Number of lines with "sigma" in the data: give that figure by itself.

BEGIN INFORMATION

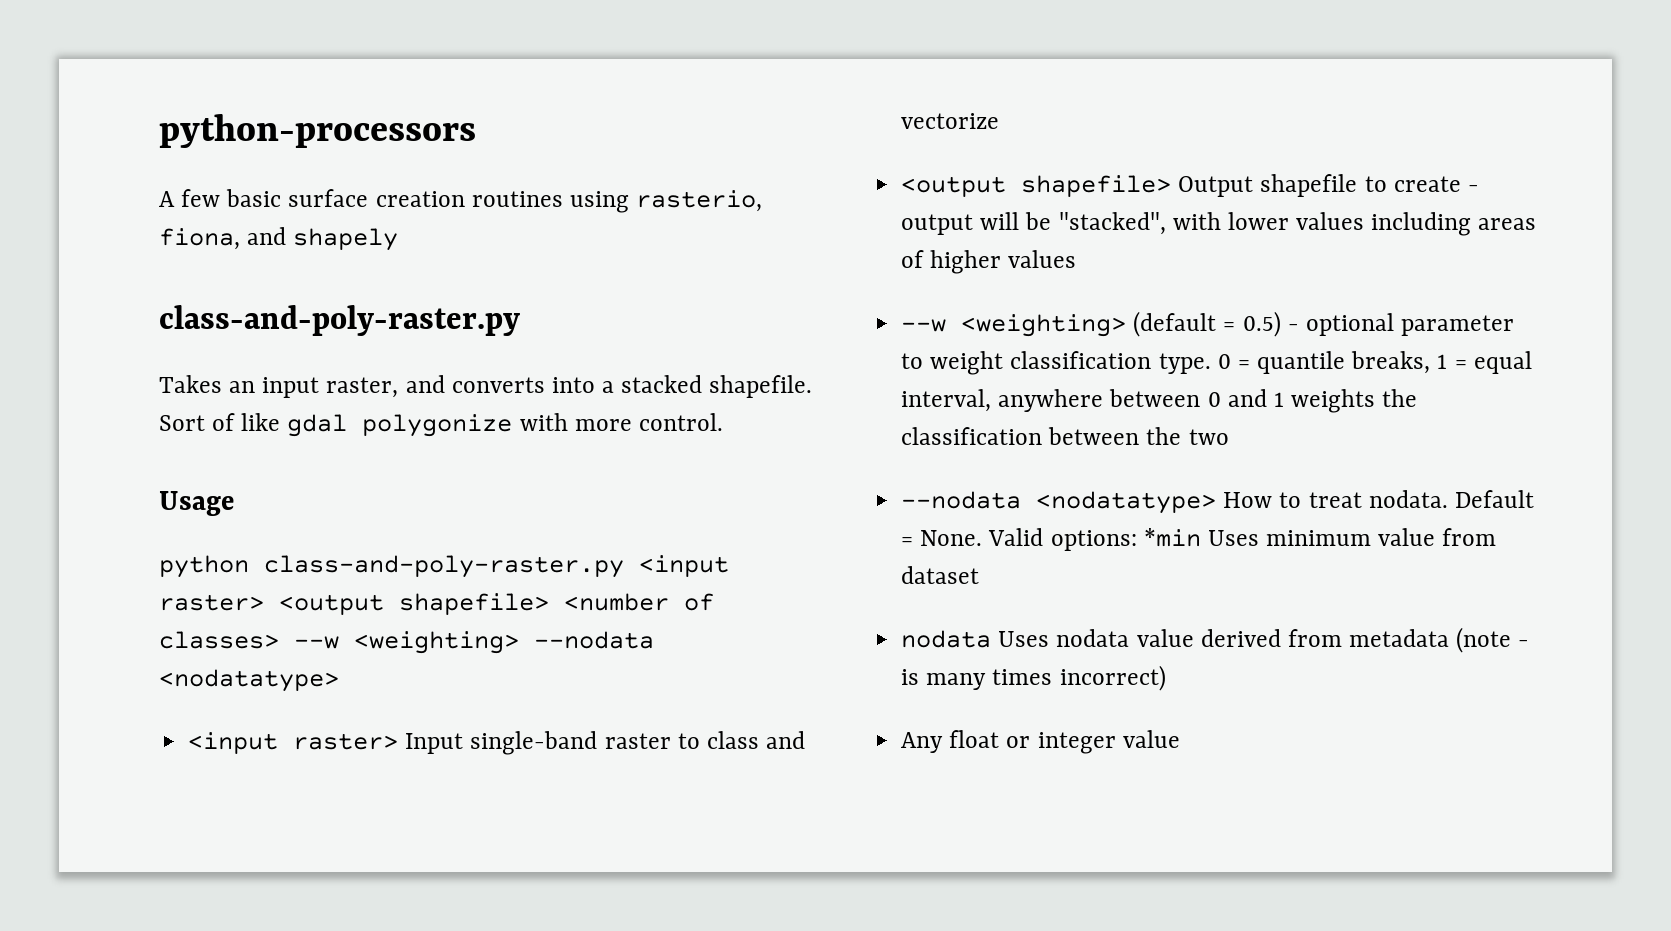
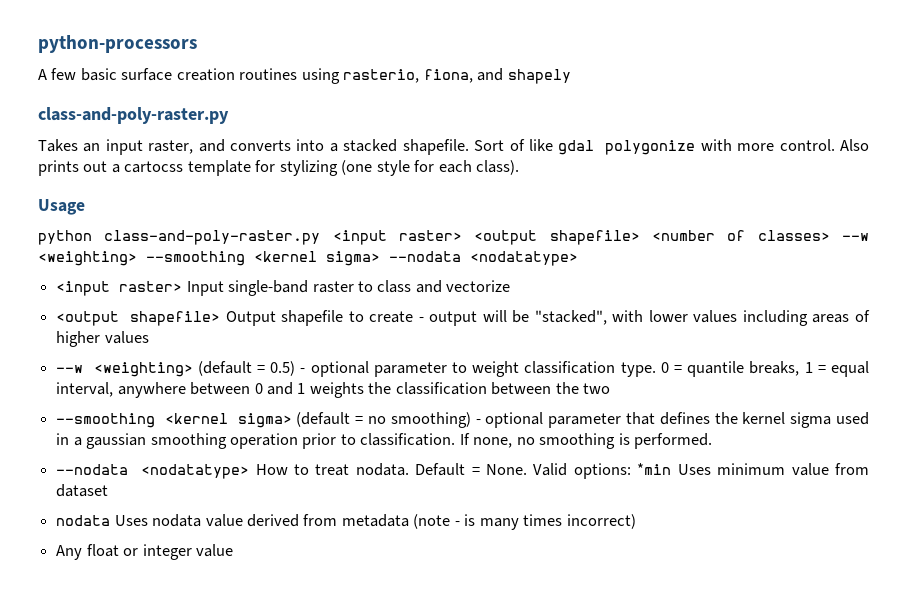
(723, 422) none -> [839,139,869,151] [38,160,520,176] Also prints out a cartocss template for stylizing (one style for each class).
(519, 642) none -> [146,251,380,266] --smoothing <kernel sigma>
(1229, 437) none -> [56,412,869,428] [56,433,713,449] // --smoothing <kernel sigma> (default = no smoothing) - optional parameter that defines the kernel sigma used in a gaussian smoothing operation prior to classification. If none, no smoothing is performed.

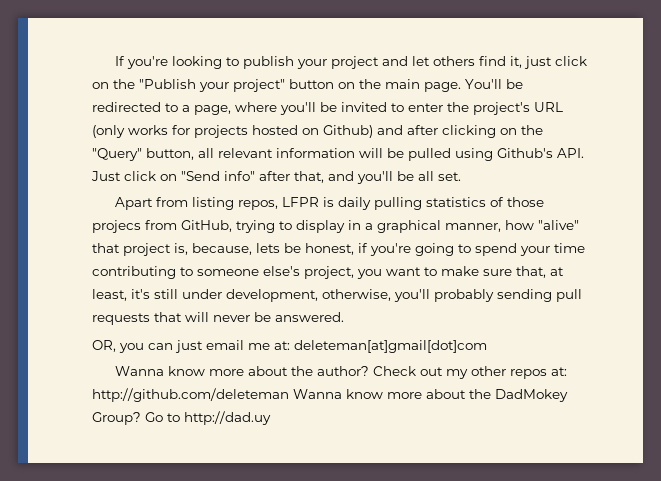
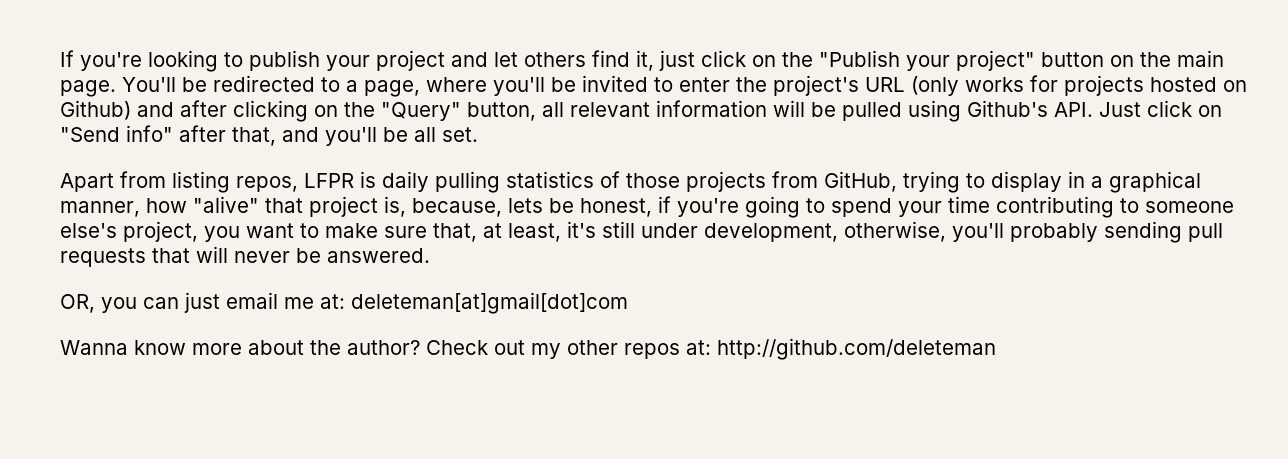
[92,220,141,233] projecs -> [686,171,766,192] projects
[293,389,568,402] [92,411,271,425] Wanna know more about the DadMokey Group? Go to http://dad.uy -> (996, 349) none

END INFORMATION

▶ _SOLVED PROBLEM_
2